Herbert Ernest Bates CBE (16 May 1905 – 29 January 1974), better known as H. E. Bates, was an English writer. His best-known works include Love for Lydia, The Darling Buds of May, and My Uncle Silas.

Early life

H.E. Bates was born on 16 May 1905 in Rushden, Northamptonshire, and educated at Kettering Grammar School. After the end of school, he worked as a reporter and a warehouse clerk.

Career

Typically, Bates' best-known works are set in the English countryside, particularly the Midlands including his native Northamptonshire and the 'Garden of England', Kent, the setting for The Darling Buds of May. Bates was partial to taking long walks around the Northamptonshire countryside and this often provided the inspiration for his stories. His love for the countryside is exemplified in two volumes of essays, Through the Woods and Down the River. Both have been reprinted numerous times.
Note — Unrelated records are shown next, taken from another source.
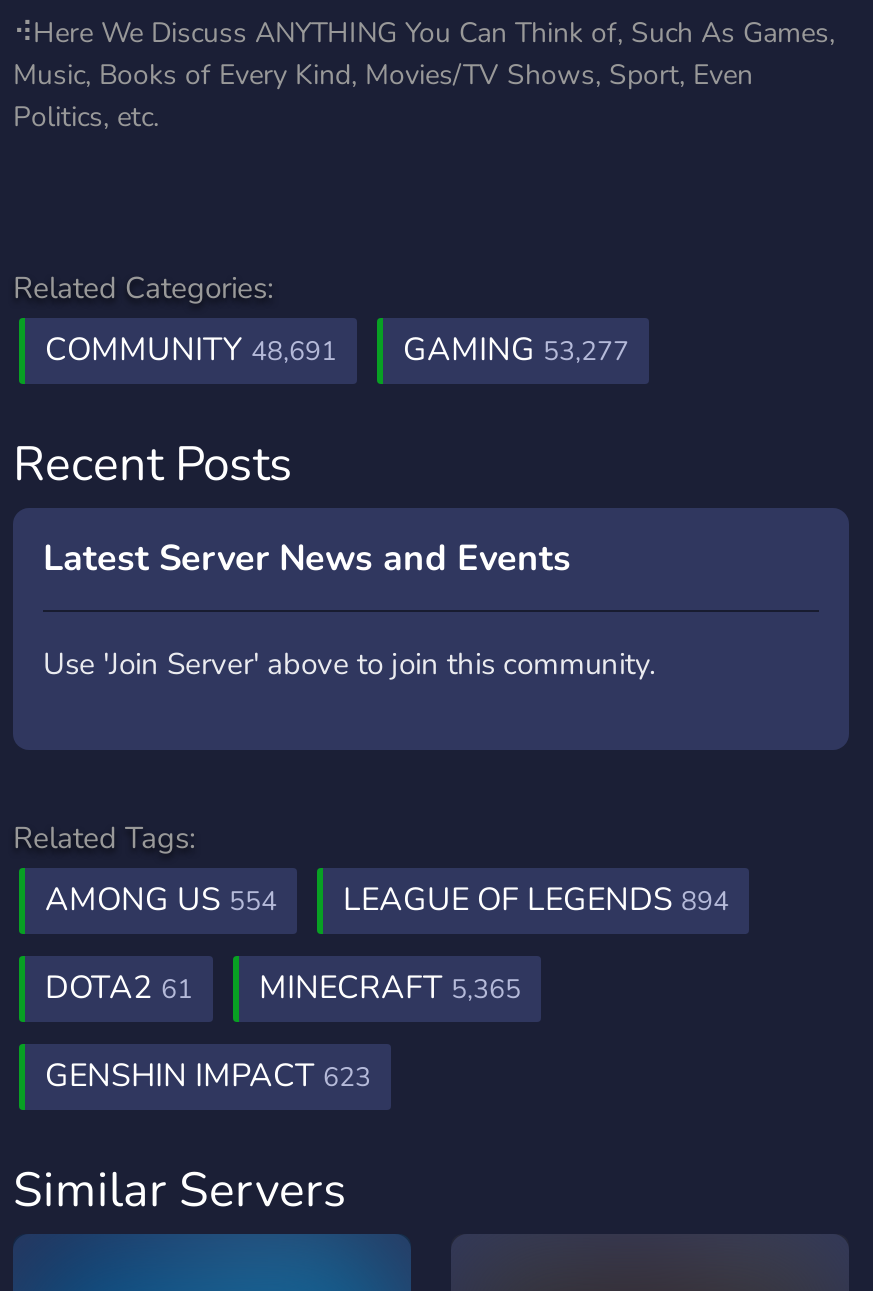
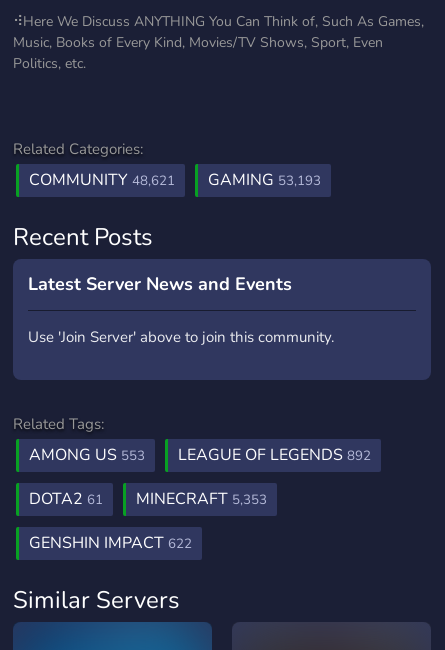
- COMMUNITY 48,691
+ COMMUNITY 48,621

- GAMING 53,277
+ GAMING 53,193

- AMONG US 554
+ AMONG US 553

- LEAGUE OF LEGENDS 894
+ LEAGUE OF LEGENDS 892

- DOTA2 61 MINECRAFT 5,365
+ DOTA2 61 MINECRAFT 5,353

- GENSHIN IMPACT 623
+ GENSHIN IMPACT 622
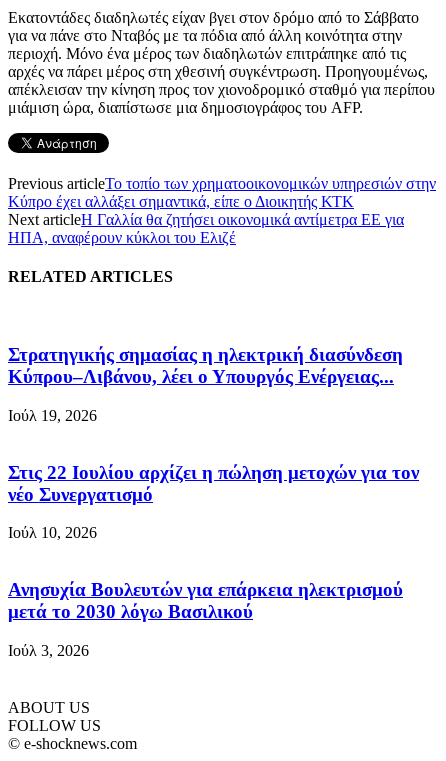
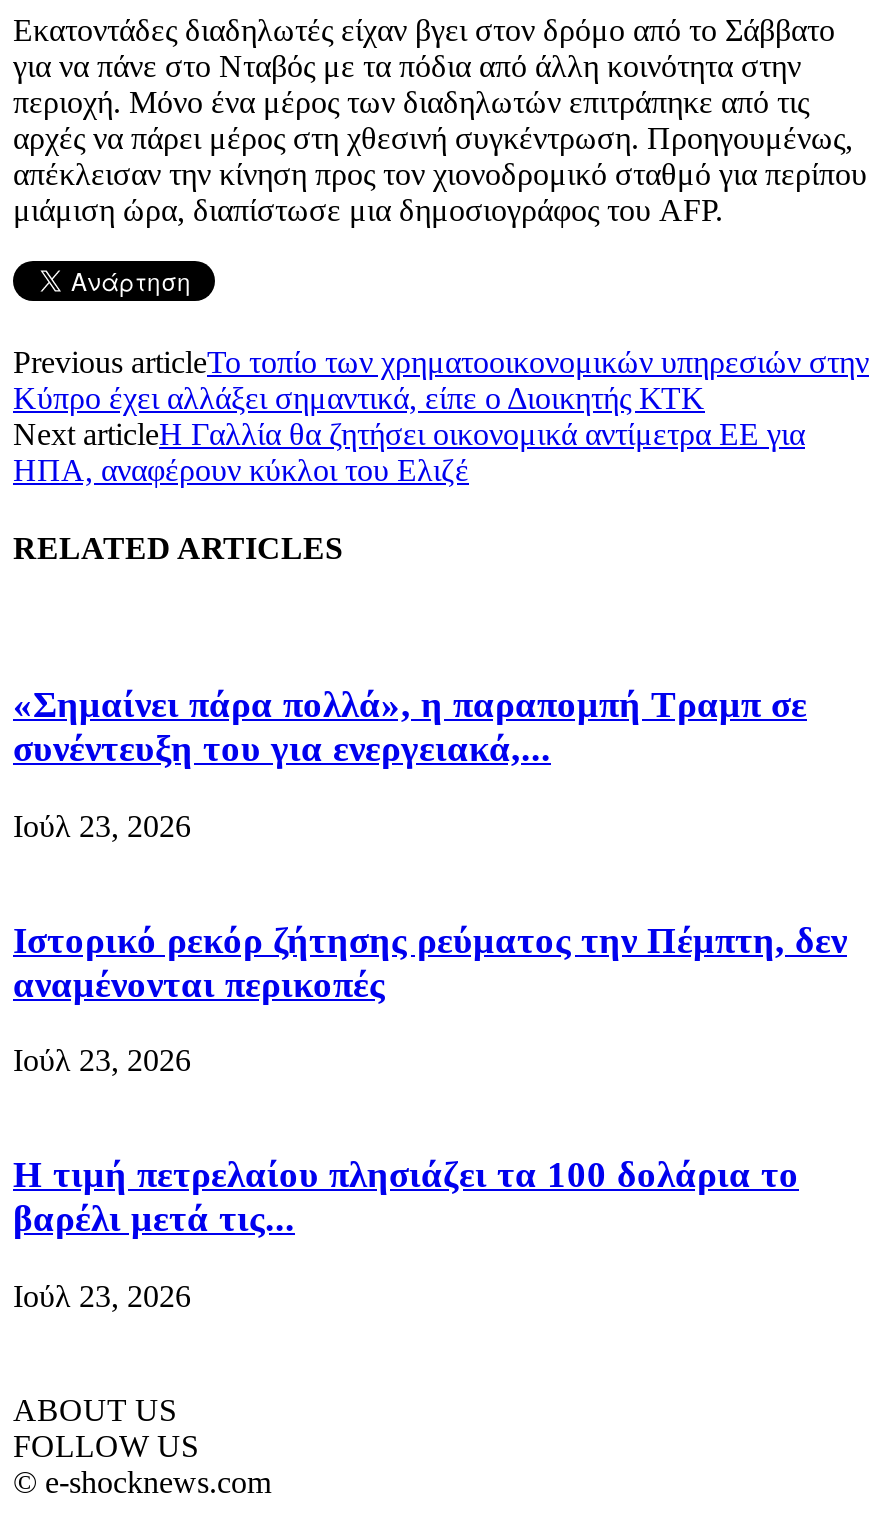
- Στρατηγικής σημασίας η ηλεκτρική διασύνδεση
- Κύπρου–Λιβάνου, λέει ο Υπουργός Ενέργειας...
+ «Σημαίνει πάρα πολλά», η παραπομπή Τραμπ σε
+ συνέντευξη του για ενεργειακά,...

- Ιούλ 19, 2026
+ Ιούλ 23, 2026

- Στις 22 Ιουλίου αρχίζει η πώληση μετοχών για τον
- νέο Συνεργατισμό
+ Ιστορικό ρεκόρ ζήτησης ρεύματος την Πέμπτη, δεν
+ αναμένονται περικοπές

- Ιούλ 10, 2026
+ Ιούλ 23, 2026

- Ανησυχία Βουλευτών για επάρκεια ηλεκτρισμού
- μετά το 2030 λόγω Βασιλικού
+ Η τιμή πετρελαίου πλησιάζει τα 100 δολάρια το
+ βαρέλι μετά τις...

- Ιούλ 3, 2026
+ Ιούλ 23, 2026
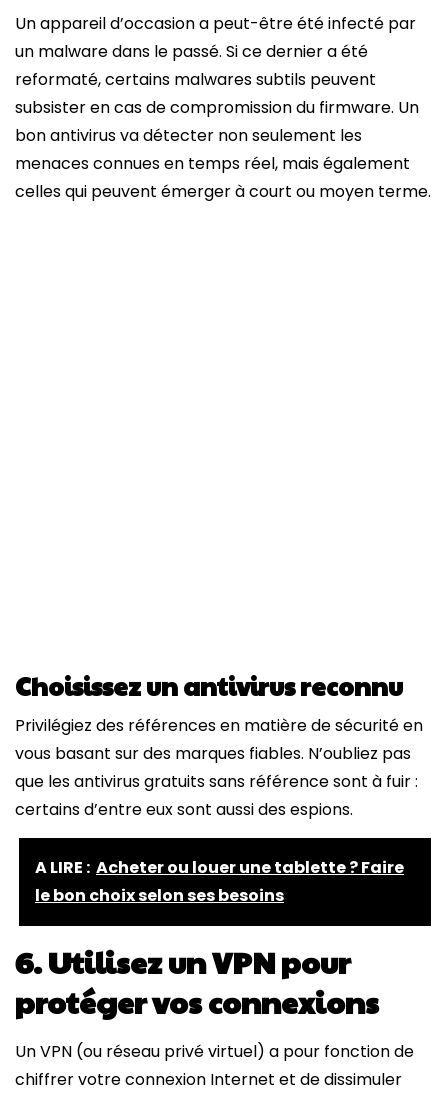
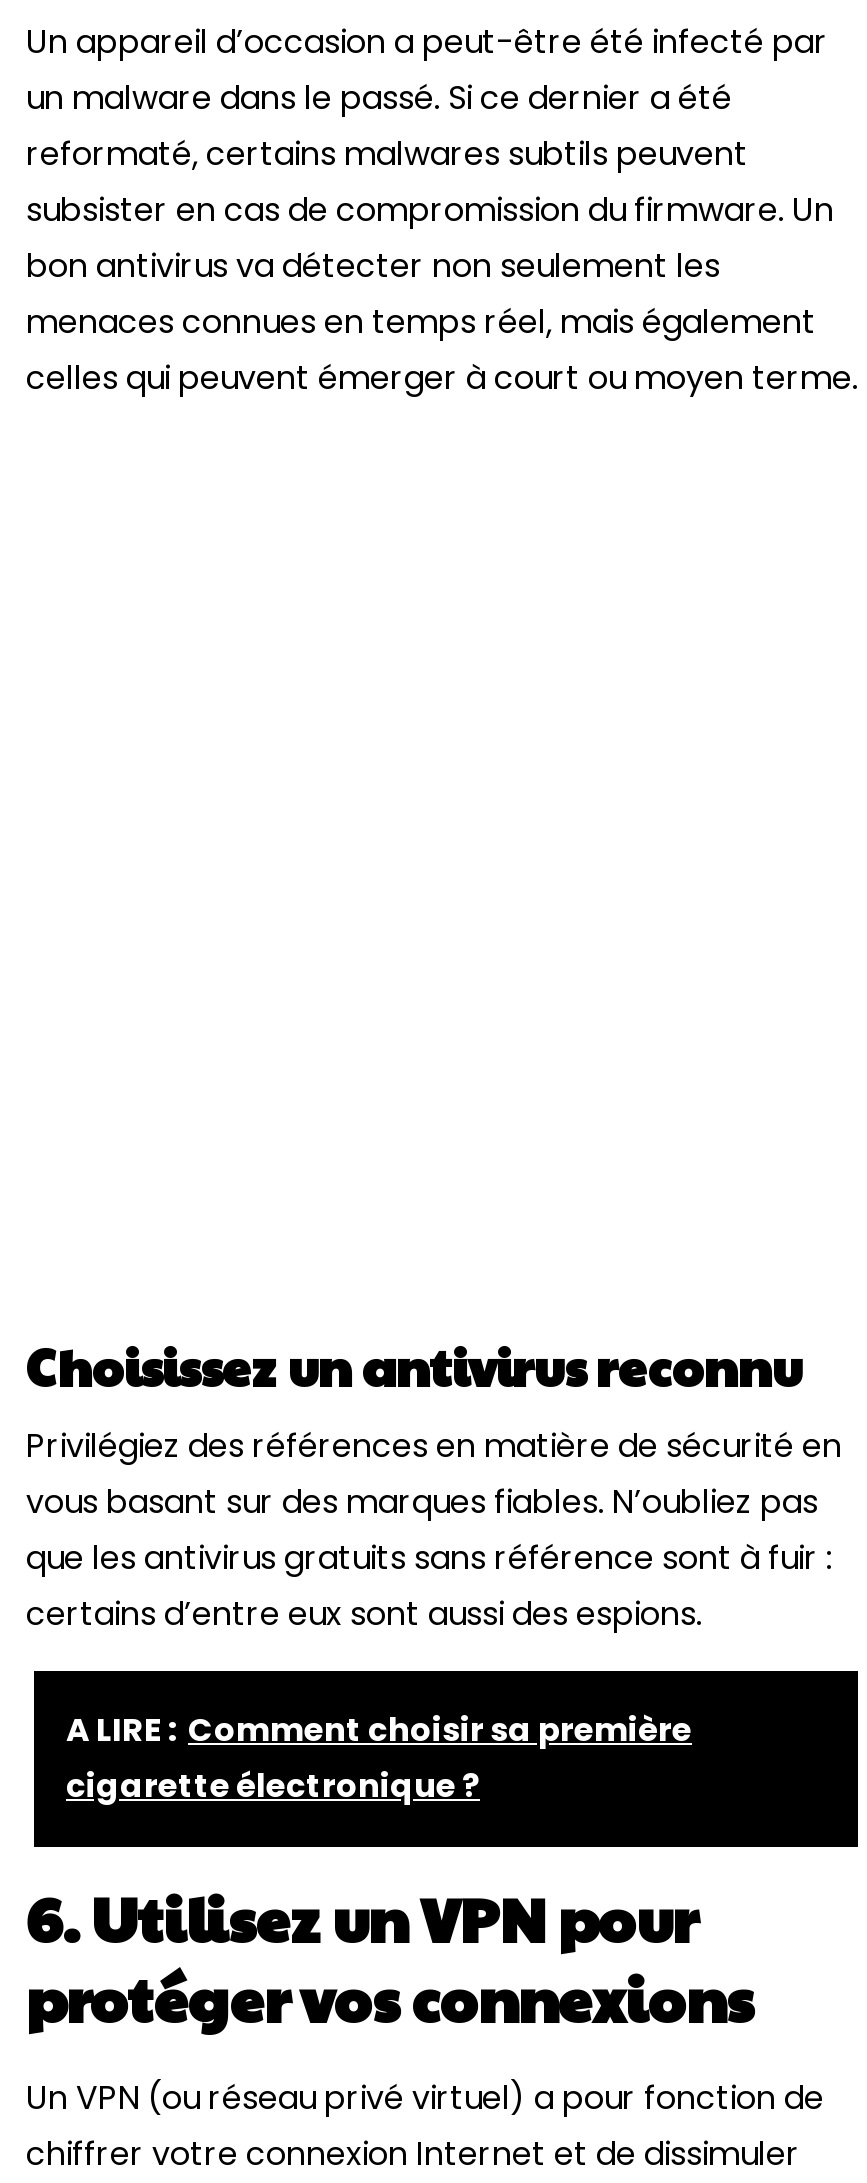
- A LIRE : Acheter ou louer une tablette ? Faire
- le bon choix selon ses besoins
+ A LIRE : Comment choisir sa première
+ cigarette électronique ?
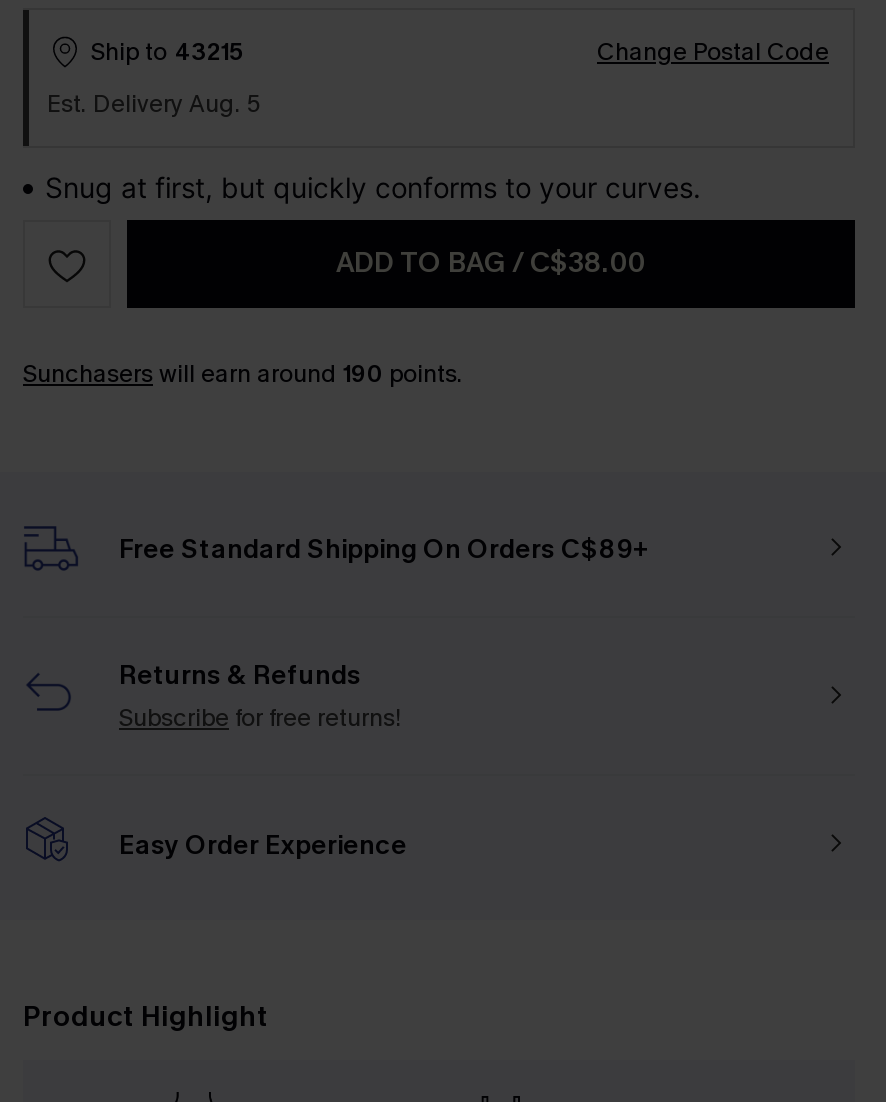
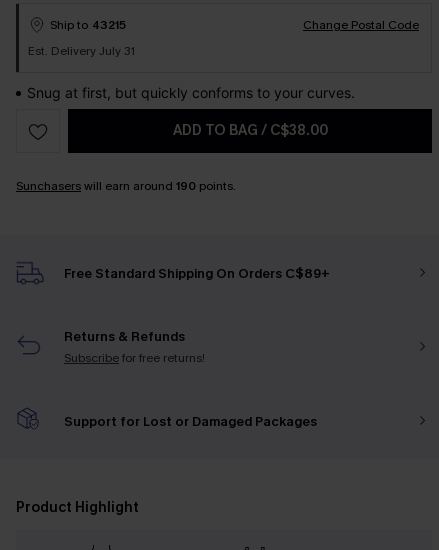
- Est. Delivery Aug. 5
+ Est. Delivery July 31

- Easy Order Experience
+ Support for Lost or Damaged Packages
Bates discarded his first novel, written when he was in his late teenage years, but his second, and the first to be published, The Two Sisters, was inspired by one of his midnight walks, which took him to the small village of Farndish. There, late at night, he saw a light burning in a cottage window and it was this that triggered the story.[1] At this time, he was working briefly for the local newspaper in Wellingborough, a job which he hated, and then later at a local shoe-making warehouse, where he had time to write; in fact the whole of this first novel was written there. This was sent to, and rejected by, eight or nine publishers[2] until Jonathan Cape accepted it on the advice of its respected Reader, Edward Garnett. Bates was then twenty years old.

More novels, collections of short stories, essays, and articles followed, but did not pay well.

World War II short stories

During World War II, he was commissioned into the Royal Air Force solely to write short stories. The Air Ministry realised that it might create more favorable public sentiment by emphasizing stories about the people fighting the war, rather than facts. The stories were published originally in the News Chronicle with the pseudonym "Flying Officer X". Later they were published in book form as The Greatest People in the World and Other Stories and How Sleep the Brave and Other Stories. His first financial success was Fair Stood the Wind for France. After a posting to the Far East, this was followed by two novels about Burma, The Purple Plain in 1947 and The Jacaranda Tree, and one set in India, The Scarlet Sword.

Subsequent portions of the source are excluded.